The savings are the result of a retendering process which secured new contractors to carry out the maintenance work, cutting the cost to boroughs to £10,863,463.73 for 2015/16 – down 14.4 per cent from £12,688,395.73 in 2014/15.
Members of London Councils’ Transport and Environment Executive Sub-Committee today approved the budgets for the maintenance work, which is managed by Transport for London (TfL) on behalf of the 32 London boroughs and the City of London.
Cllr Julian Bell, Chair of London Councils’ Transport and Environment Committee (TEC) said: “London is the home of traffic lights in the UK – the first electric lights were installed on Piccadilly in the mid-1920s – and they have saved thousands of lives.
“As public budgets face ongoing pressure these savings show London’s councils are committed to delivering essential public services while getting the best deal for the taxpayers.”
Notes to Editor:
- There are approximately 6,000 traffic lights in London.
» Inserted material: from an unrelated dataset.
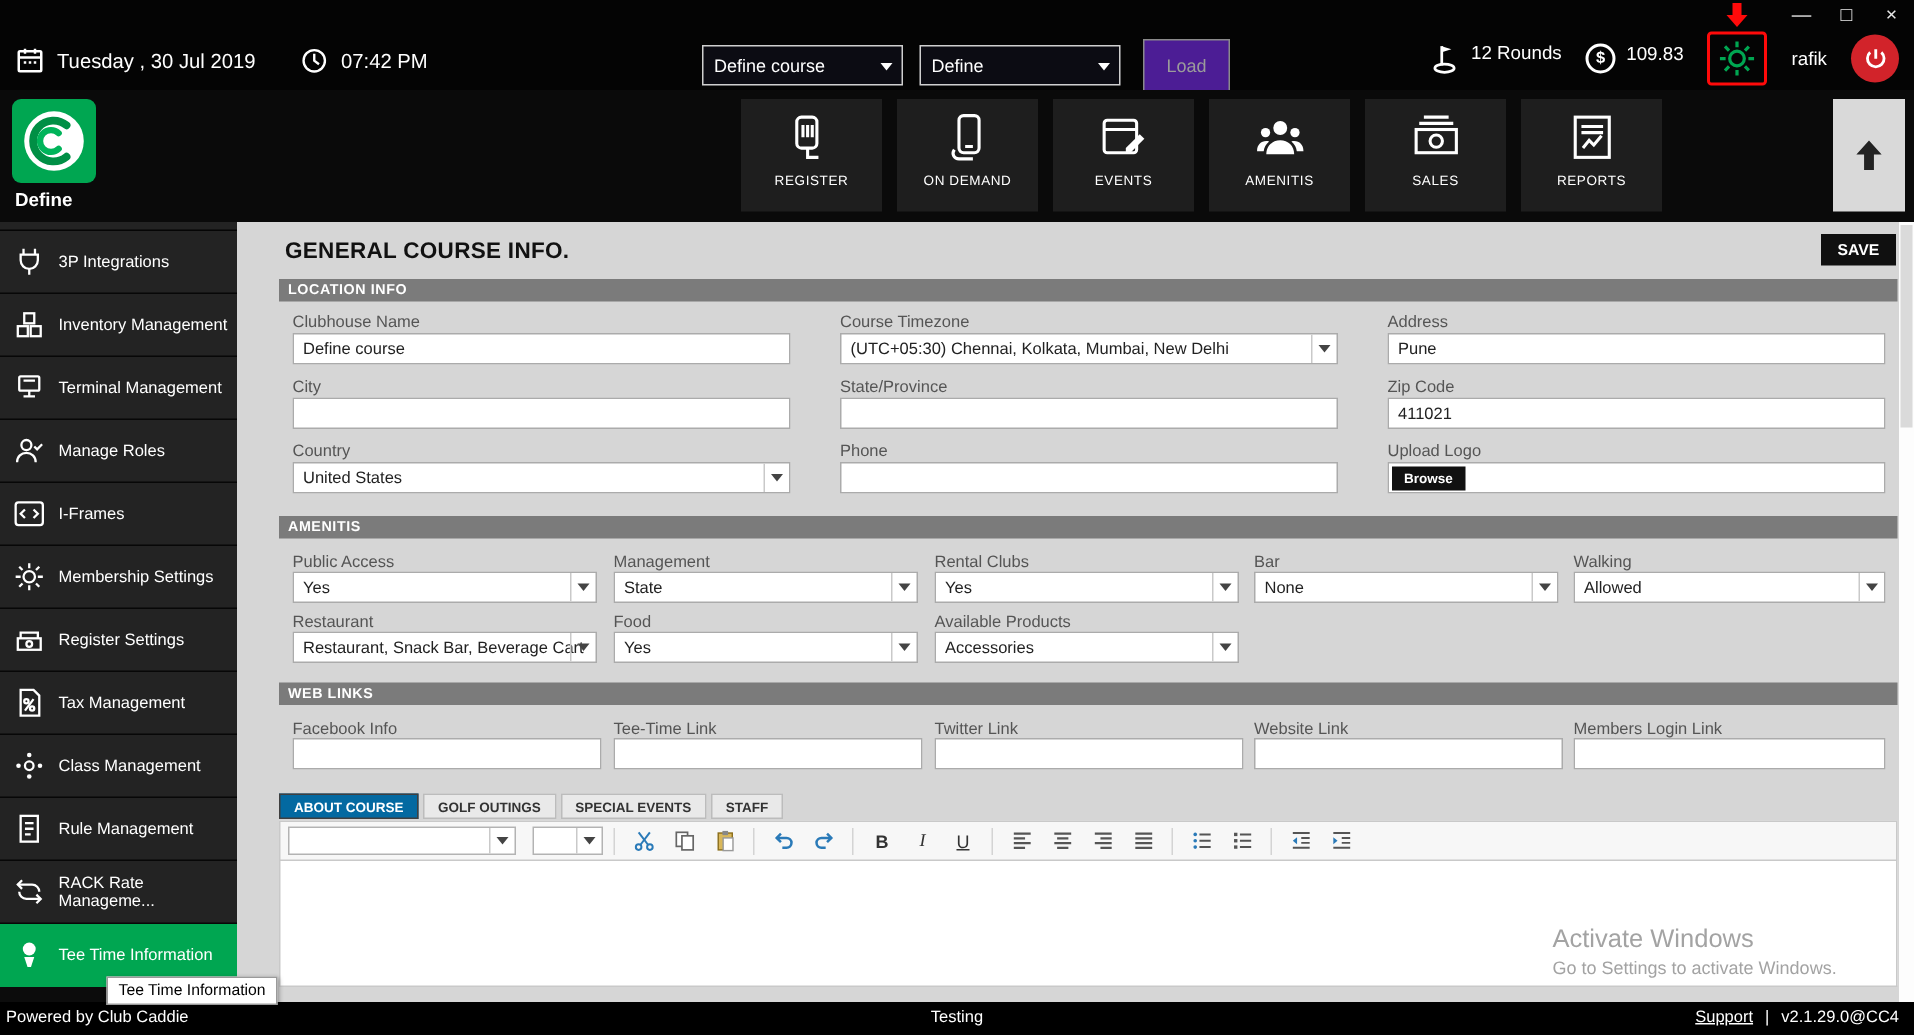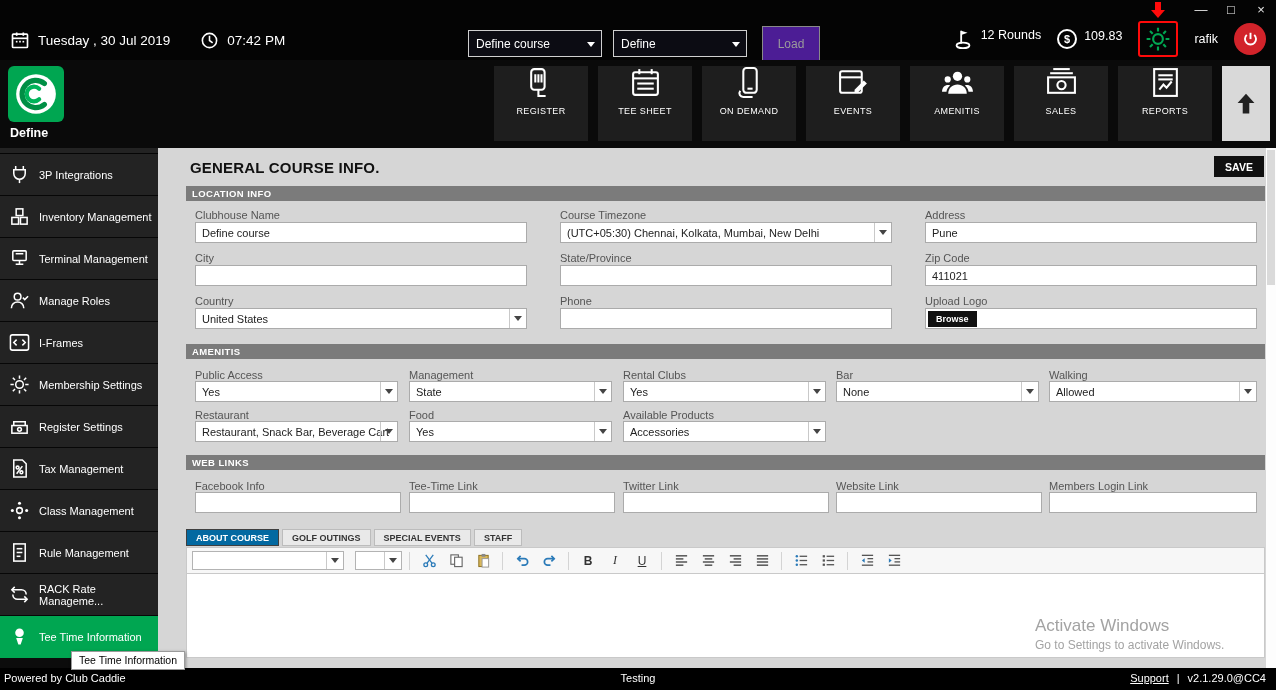"REGISTER" .tile { justify-content: flex-start -> center }
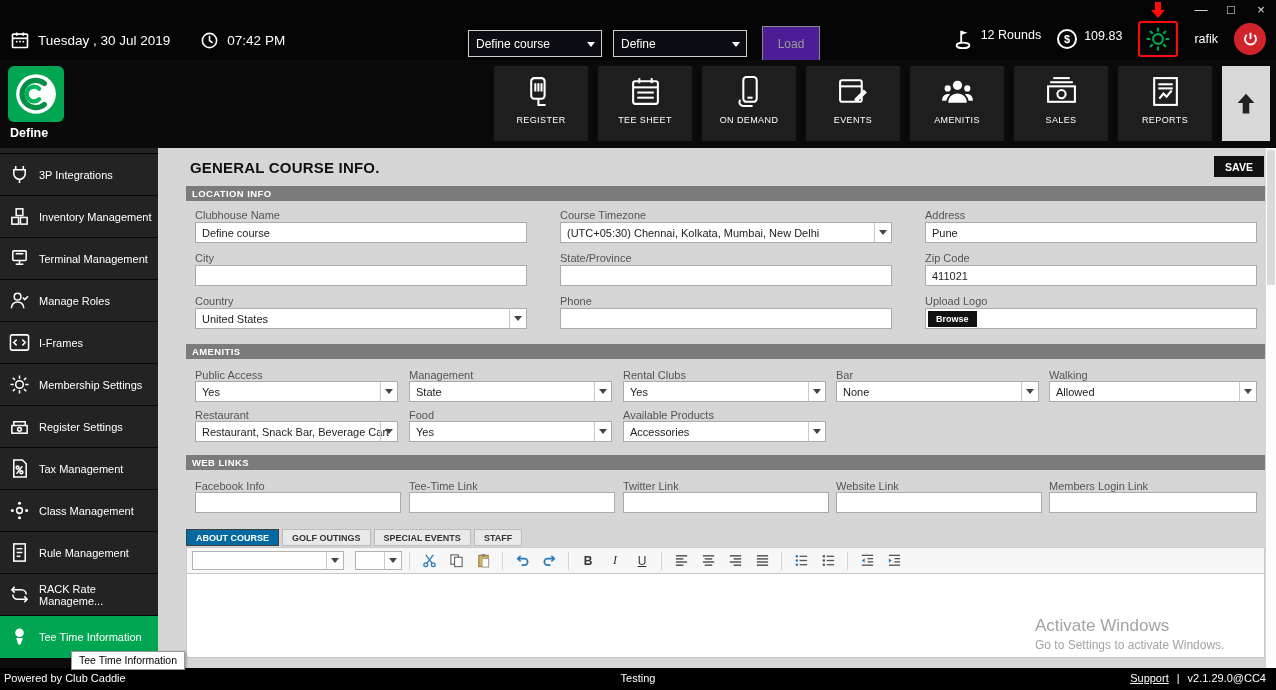"TEE SHEET" div.tile { html: <div> <span> <svg> <rect></rect> <line></line> <line></line> <line></line> <line></line> <line></line> </svg> </span> <span>TEE SHEET</span> </div> -> none }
- Under the terms of the GLA Act 1999, Transport for London (TfL) recharges the London boroughs its reasonable costs of operation for traffic signals works on borough roads.
- London Councils and borough officers meet regularly with TfL traffic signals officers at the Traffic Control Liaison Committee (TCLC). The committee discusses London-wide issues related to the work of traffic signals as well as proposed budgets, programmes and service levels. There is also an annual conference for all boroughs to discuss the latest projects and share best practice
- Payments for traffic signals are calculated using a number of factors. For signals installed before 2005, costs are apportioned on population figures. For signals installed after 2005, costs are apportioned based on the actual number of aspects (i.e. a bulb or component in a traffic signal array). As such, removal of old signals and/or installation of new signals causes an increase to the proportion of costs paid by the borough in which the change takes place.